▶ EXERCISE PROMPT
Please reproduce the entries below exactly as they stand, but leave the pictures out.

▶ AVAILABLE DATA
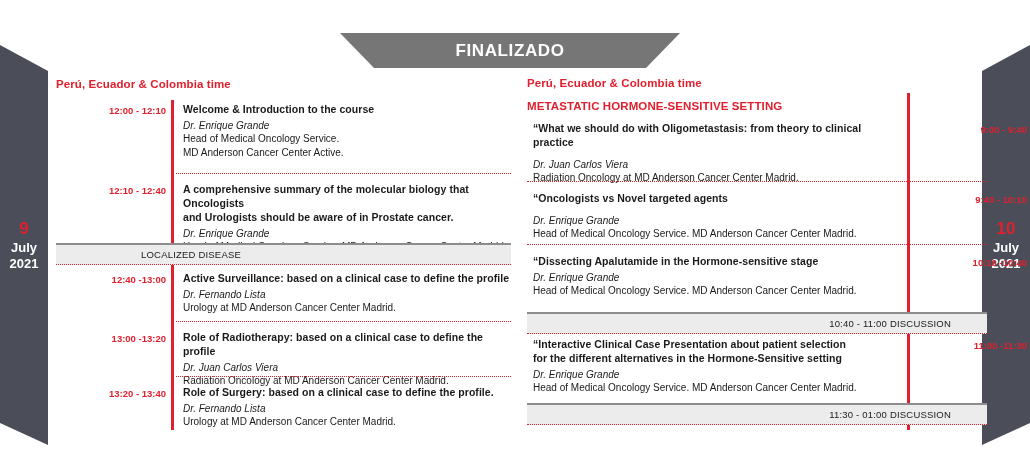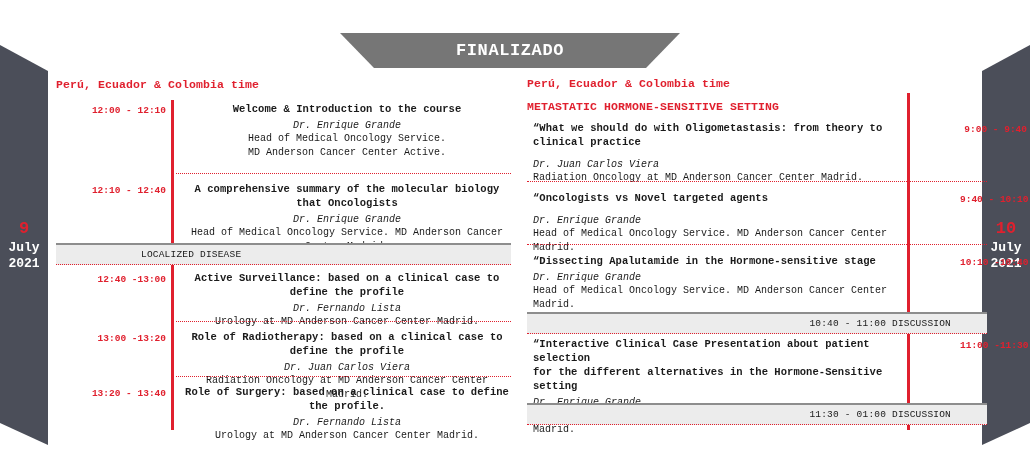--- a/index.html
+++ b/index.html
@@ -17,7 +17,6 @@
     height: 447px;
     background: #ffffff;
     overflow: hidden;
-    font-family: Liberation Mono, monospace;
   }
 
   

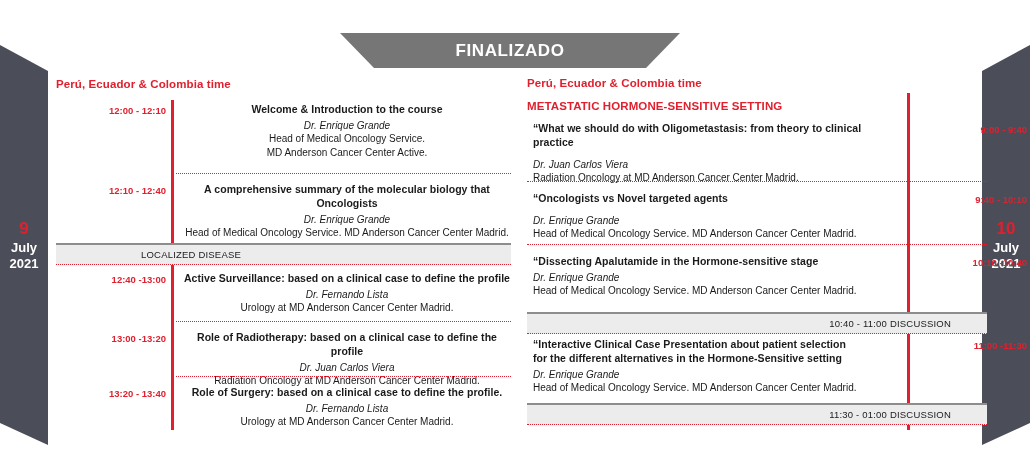--- a/index.html
+++ b/index.html
@@ -133,7 +133,6 @@
   }
   .sess-left .body {
     margin-left: 127px;
-    text-align: center;
   }
   .sess-left .sep {
     position: absolute;

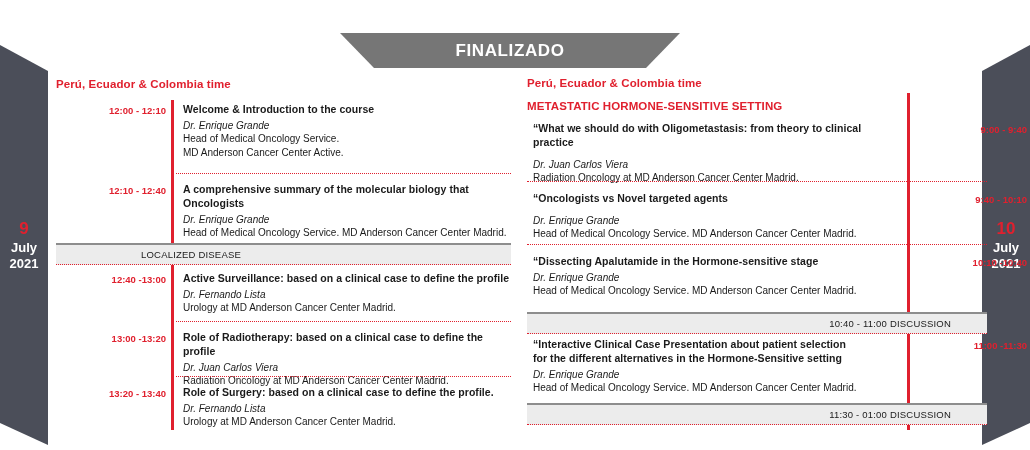--- a/index.html
+++ b/index.html
@@ -260,6 +260,7 @@
       <div class="time">12:10 - 12:40</div>
       <div class="body">
         <div class="s-title">A comprehensive summary of the molecular biology that Oncologists</div>
+        <div class="s-title">and Urologists should be aware of in Prostate cancer.</div>
         <div class="s-speaker">Dr. Enrique Grande</div>
         <div class="s-affil">Head of Medical Oncology Service. MD Anderson Cancer Center Madrid.</div>
       </div>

▶ ANSWER TO THIS PROBLEM
--- a/index.html
+++ b/index.html
@@ -17,7 +17,6 @@
     height: 447px;
     background: #ffffff;
     overflow: hidden;
-    font-family: Liberation Mono, monospace;
   }
 
   

--- a/index.html
+++ b/index.html
@@ -133,7 +133,6 @@
   }
   .sess-left .body {
     margin-left: 127px;
-    text-align: center;
   }
   .sess-left .sep {
     position: absolute;

--- a/index.html
+++ b/index.html
@@ -260,6 +260,7 @@
       <div class="time">12:10 - 12:40</div>
       <div class="body">
         <div class="s-title">A comprehensive summary of the molecular biology that Oncologists</div>
+        <div class="s-title">and Urologists should be aware of in Prostate cancer.</div>
         <div class="s-speaker">Dr. Enrique Grande</div>
         <div class="s-affil">Head of Medical Oncology Service. MD Anderson Cancer Center Madrid.</div>
       </div>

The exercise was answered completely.